One of the most common “presidential” documents in our modern government is the executive order. Every American president has issued at least one, totaling more than 13,731 since George Washington took office in 1789. Media reports of “changes made by executive order,” or “executive orders to come” rarely explain what the document is. They seem to be “instant laws,” and, at times, steeped in controversy.
What It Is, What It Isn’t
An executive order is a written, signed, and published directive from the president of the United States that manages operations of the federal government. They are numbered consecutively, so executive orders may be referenced by their assigned number or their topic. Other presidential documents are sometimes like executive orders in their format, formality, and issue, but have different purposes.
- Proclamations, which are also signed and numbered consecutively, communicate information on holidays, commemorations, federal observances, and trade.
- Administrative orders – like memos, notices, letters, and messages – are not numbered. But they are still signed and used to manage administrative matters of the federal government.
Executive orders are not legislation; they require no approval from Congress, and Congress cannot simply overturn them. Congress may pass legislation that might make it difficult, or even impossible, to carry out the order, such as removing funding. Only a sitting U.S. president may overturn an existing executive order by issuing another executive order to that effect.
The format, substance, and documentation of executive orders have varied across the history of the U.S. presidency. Today, executive orders follow a format and strict documentation system. The Department of State began numbering executive orders in 1907, and even worked backward to assign numbers to all the orders on file since 1862. In 1936, the Federal Register Act put into place the system that is still in use today. Occasionally, an executive order that predates the numbering system is located, which might result in assigning it a number already in use with a distinguishing letter (e.g., 7709, 7709-A). As a result, there are more total executive orders in existence than the most recent number.
There are formatting differences between executive orders released by the White House press office, those printed in the Federal Register, those printed under Title 3, or those found in digital archives as HTML text. Regardless of source, however, all formats will include basic components that are central to the executive order document:
Heading. Executive orders are generally labeled as such in the heading. The heading also includes a number and a date of issue. Historically, however, these features might appear at the end of an order, rather than the beginning, and the number might be handwritten at the bottom of the last page.
Title. Each executive order has a title, which typically indicates what the order concerns.
Body. The orders in the executive order are grouped into sections and subsections, each numbered or lettered according to a general outline. Sections spell out the orders, action steps to realize the orders, and other directives. The last section in the order is typically administrative in nature, authorizing publication of the order in the Federal Register, or offering a relevant disclaimer.

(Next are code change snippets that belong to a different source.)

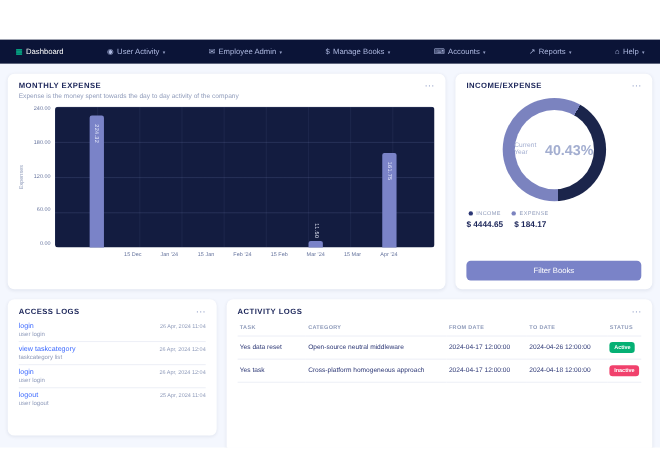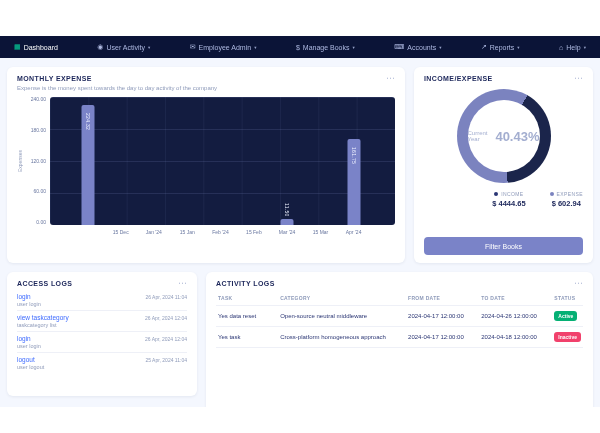--- a/index.html
+++ b/index.html
@@ -43,7 +43,7 @@
   .donut-hole { position:absolute; inset:11px; background:#fff; border-radius:50%; display:flex; flex-direction:row; align-items:center; justify-content:center; gap:2px; }
   .donut-label { font-size:6px; color:#a3aed0; }
   .donut-value { font-size:13px; color:#a3aed0; font-weight:bold; }
-  .legend { display:flex; justify-content:flex-end; gap:24px; margin-top:8px; }
+  .legend { display:flex; justify-content:flex-start; gap:8px; margin-top:8px; }
   .legend-item { display:flex; flex-direction:column; align-items:center; gap:2px; }
   .legend-top { display:flex; align-items:center; gap:3px; font-size:5px; color:#8f9bba; letter-spacing:.4px; }
   .dot { width:4px; height:4px; border-radius:50%; }

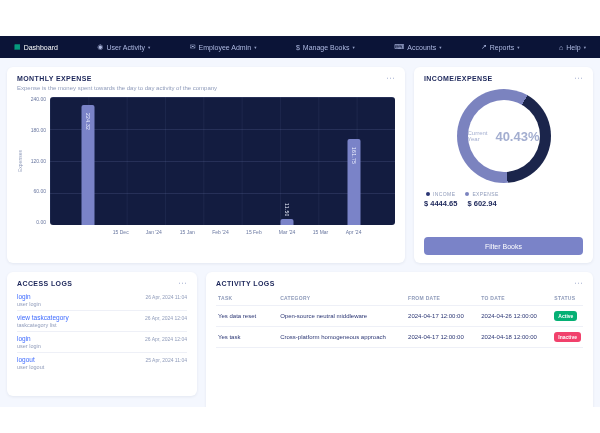--- a/index.html
+++ b/index.html
@@ -172,7 +172,7 @@
             <span class="dot" style="background: rgb(123, 131, 191);"></span>
             <span>EXPENSE</span>
           </div>
-          <span class="legend-value">$ 602.94</span>
+          <span class="legend-value">$ 184.17</span>
         </div>
       </div>
       <button class="filter-btn">Filter Books</button>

Signature. Executive orders are signed by the issuing president. Following the signature is a “White House” notation and date that the order was issued. If there was a date in the heading, the dates in the heading and signature typically match. Executive orders that are pulled from the Federal Register will also include a time and date stamp of when the order was published and a billing code.
Locating Executive Orders
Presidential executive orders, both historical and modern, may generally be found online. Often, orders may be located by the issuing president, date, number, or subject. Historical or online archives might offer the text of an order, a PDF of the Federal Register entry about the order, or a PDF of the order from the White House. All three presentation formats contain the elements identified earlier and may serve as valuable primary source texts.